Je ne citerai que deux exemples de cette décentralisation inachevée dans le domaine des établissements d'enseignement supérieur.
Alors que les crédits alloués à l'enseignement pour les Conservatoires nationaux de région et les Écoles nationales de musique ont été confiés, par la loi d'août 2004 relative aux libertés et responsabilités locales, aux régions et aux départements pour prendre effet au 31 décembre prochain, les villes, qui portent à bout de bras ces établissements, ne sont pas sûres que les crédits que l'État transférera à l'euro près aux régions et aux départements reviendront auxdits établissements.
Cela étant, les schémas départementaux ne sont toujours pas prêts et la mise en oeuvre de la loi est retardée.
La décentralisation est aussi incomplète pour les écoles régionales des Beaux-Arts, établissements d'enseignement supérieur, actuellement à la charge des villes, qui doivent elles aussi, au même titre que les écoles nationales, s'intégrer à l'espace européen en s'adaptant au cursus licence-master-doctorat, LMD.
Certes, monsieur le ministre, vous prévoyez des moyens confortés pour les écoles d'art en région, en actualisant de 5 % leurs crédits de fonctionnement, sans que l'on sache cependant comment ils seront répartis entre les différentes écoles d'art d'une même région. Si nous notons ce geste avec satisfaction, nous nous interrogeons pourtant, car il ne saurait résoudre durablement la question du financement de ces écoles, qui ont besoin d'une véritable réforme pour envisager leur avenir.
Concernant le spectacle vivant et la question de l'intermittence, le projet de budget dote le Fonds permanent de professionnalisation et de solidarité, créé le 12 mai 2006 par le Gouvernement, d'une somme de 5, 11 millions d'euros. Venant en complément du protocole d'accord du 18 avril, il prend acte de la non-résolution de la crise de l'intermittence. Il accompagne la politique de l'emploi culturel mise en place par le Gouvernement. Comment s'articulera le Fonds avec le futur protocole ? Où en est sa signature ? Pouvez-vous, monsieur le ministre, nous donner des renseignements ?
Si nous saluons vos efforts, nous continuons à penser que seule une loi d'orientation sur le spectacle vivant traitant globalement de l'architecture de l'emploi artistique permettrait de sortir de cette crise, qui nuit à la vitalité culturelle de notre pays depuis maintenant trois ans.
Il faut soutenir la création, mais il faut aussi travailler à la diffusion.
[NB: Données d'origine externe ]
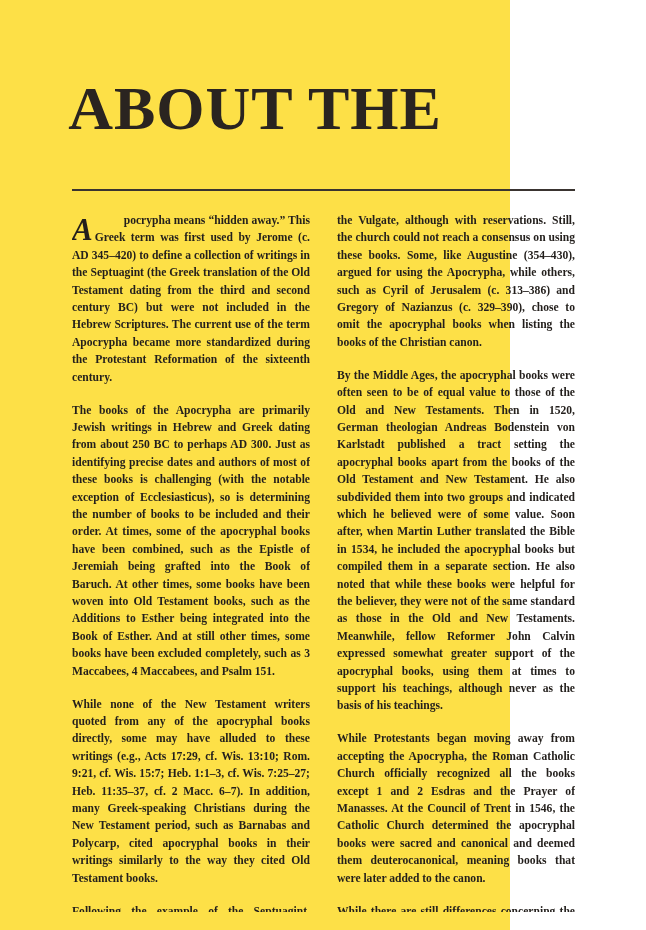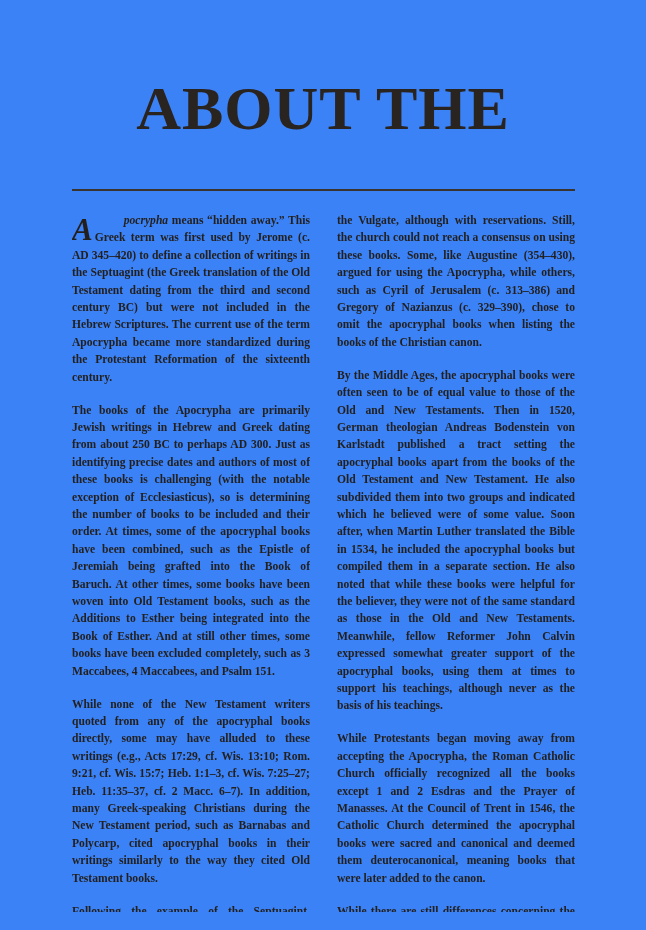"ABOUT THE" .page { background: #3b82f6 -> #fde047; width: 646px -> 510px }
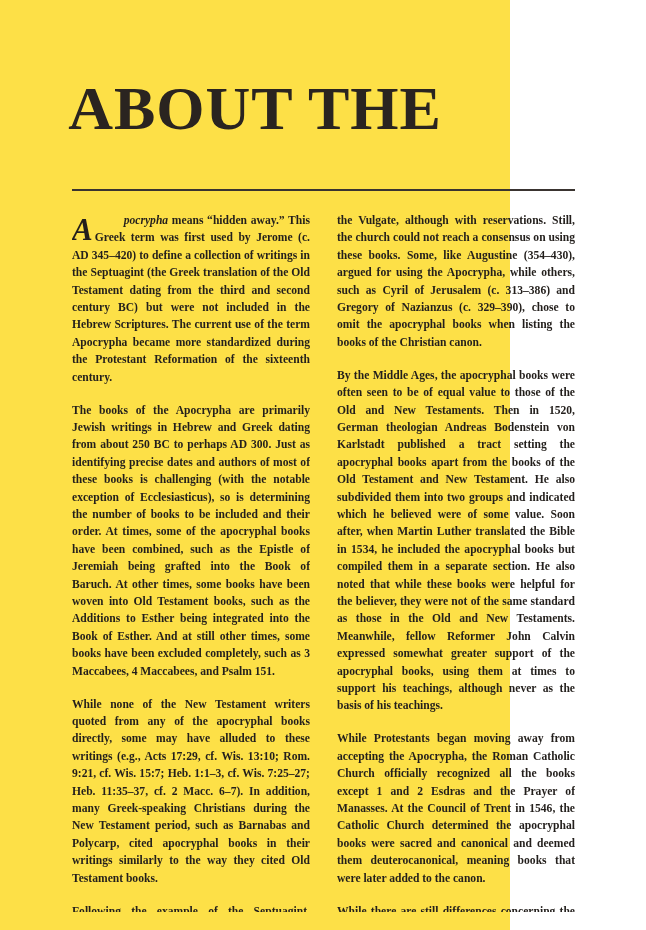"pocrypha" .lead-italic { font-style: italic -> none }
Pour accroître le nombre de spectacles, pourquoi ne pas expérimenter la constitution de fonds de diffusion dans lesquels les régions pourraient s'impliquer aux côtés de l'État pour soutenir la mise de réseau de salles de spectacles diverses, mais aussi des structures plus simples - écoles, maison des jeunes... ? Les artistes et techniciens du spectacle auraient ainsi plus d'heures de travail et auraient, du coup, moins recours à l'assurance chômage. Sans renoncer au statut de l'intermittence, cette solution aurait l'avantage d'offrir aux artistes des possibilités de se produire et de se confronter aux publics tout en élargissant l'offre et la création.
Ma dernière remarque concerne les célébrations nationales qui honorent les grands personnages de notre patrimoine culturel. Cette année, dans le budget, La Fayette, Buffon, Vauban sont cités. Pourriez-vous m'expliquer, monsieur le ministre, ce qui préside aux choix ?
Si je fais cette remarque, avant que d'autres me rejoignent, notamment d'éminents membres de l'Institut d'ici à quelques jours, c'est parce que nous avons été particulièrement déçus que Pierre Corneille, l'un des plus grands auteurs dramatiques français, « l'inventeur du théâtre pour l'éternité » selon François Regnault, n'ait pas été honoré au niveau national en 2006, année du 400è anniversaire de sa naissance ? Qui ne se souvient de Gérard Philippe dans le « Cid » mis en scène par Jean Vilar à Avignon ?
La contemporanéité de Corneille est une évidence si l'on regarde les grandes passions et les grands sentiments qui traversent son oeuvre. La presse, encore très récemment, s'est émue de cet oubli et soulignait que si « Rouen sa ville natale l'avait célébré dignement », l'auteur de l'alexandrin aurait mérité un meilleur traitement.